The coalition represents school districts in Kings, Fresno, Merced, Madera, Tulare and Kern counties.
“We’re really concerned about it,” said Laura Preston, a Sacramento lobbyist who represents the Association of California School Administrators.
Preston said the concern isn’t so much the quarter-mile buffer as it is the mandatory notification requirements.
“What is a principal going to do with this information that’s sent them?” she said. “They’re going to be liable.”
Preston’s group joined with the California School Board Association and the Small School Districts Association in a Nov. 21 letter last week expressing “strong opposition” to the proposed regulations.
“The proposed notification requirement places an undue burden on school officials while seemingly doing nothing to make our children safer,” the letter states.
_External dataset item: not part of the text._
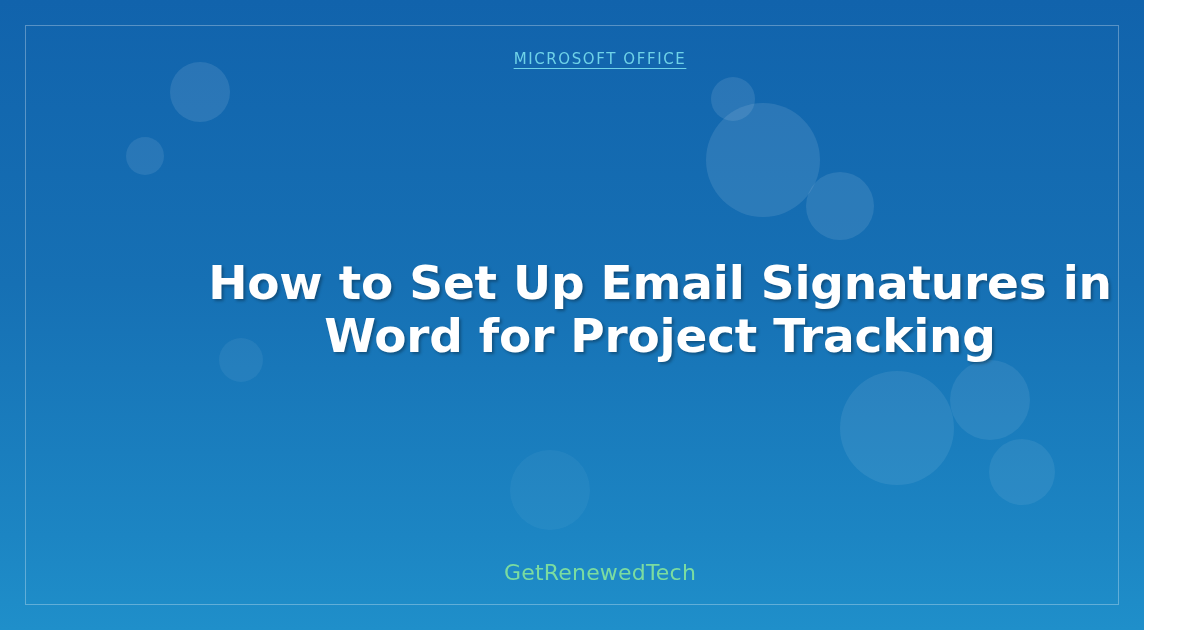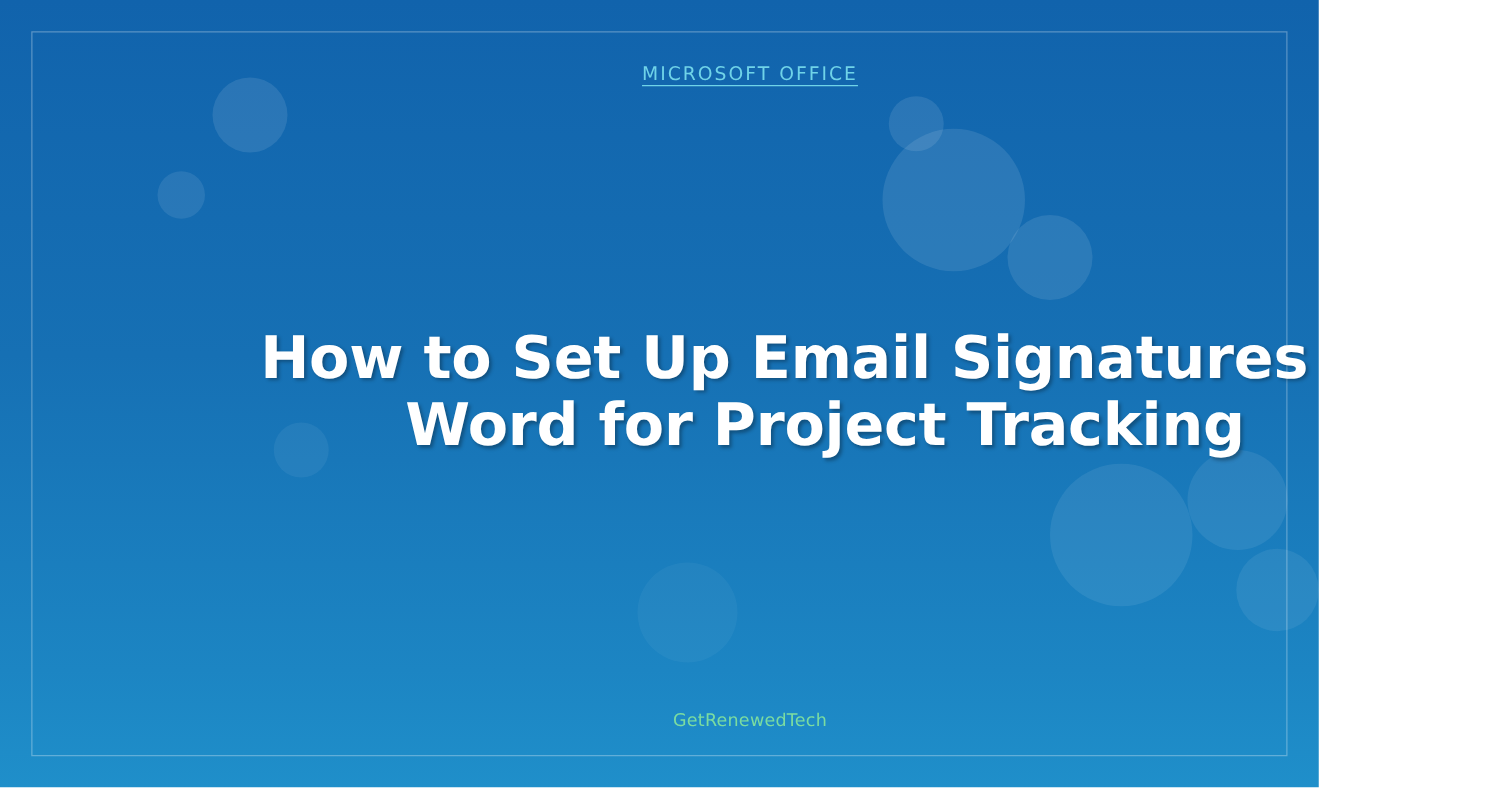"MICROSOFT OFFICE" .card { width: 1055px -> 1144px }
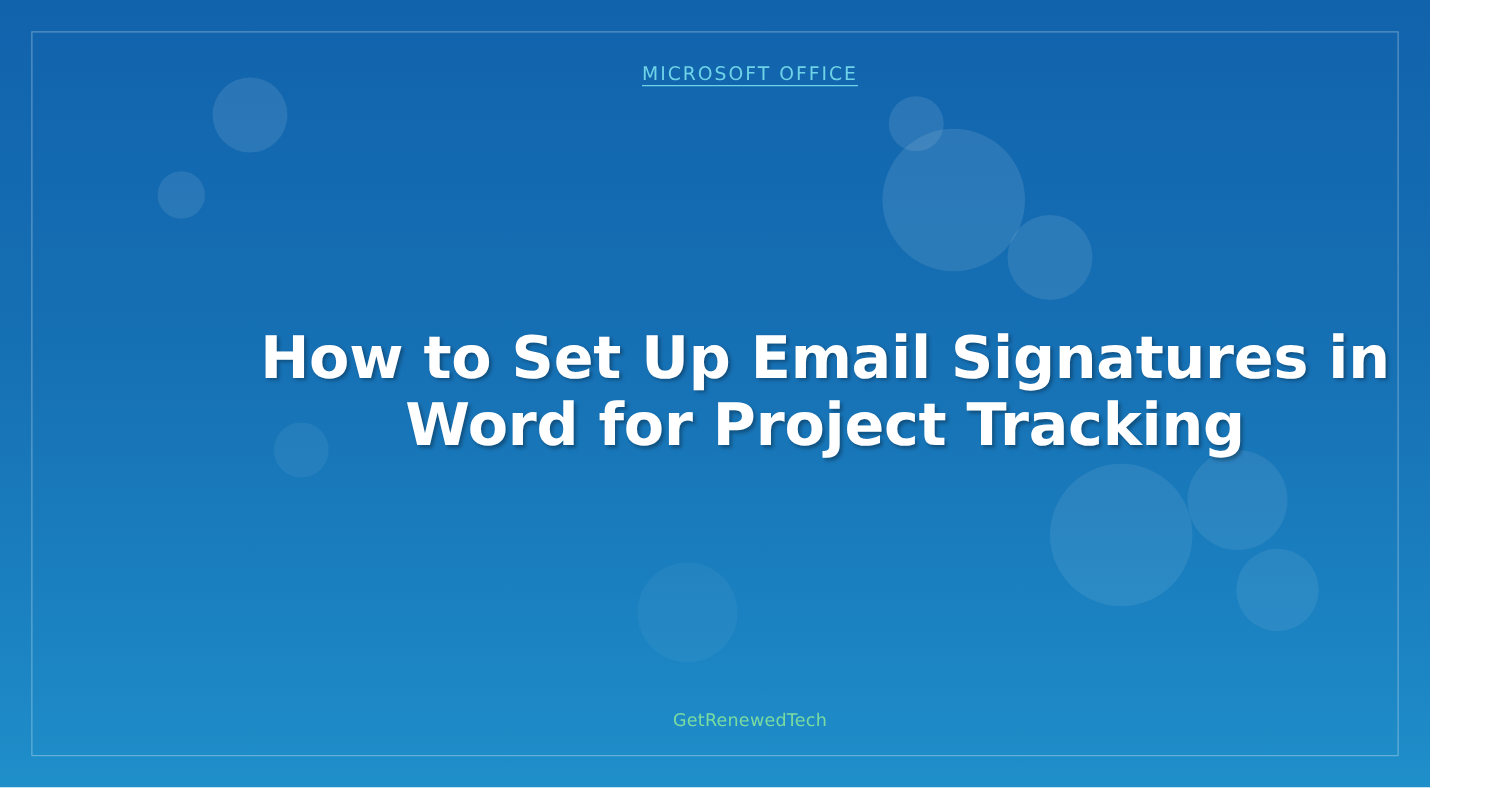"GetRenewedTech" .brand { font-size: 14px -> 22px }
The letter was addressed to DPR Regulations Coordinator Linda Irokawa-Otani.
One group in support of the proposed rule — Oakland-based Pesticide Action Network — argues that it doesn’t go far enough.
The proposed ban on aerial spraying from 6 a.m. to 6 p.m. should be extended to last “around the clock” and the buffer should be one mile around schools, according to Paul Towers, a spokesman for the network.
“Communities use school sites throughout the year outside of this 6 a.m. to 6 p.m. window,” Towers said. “Schools are community centers.”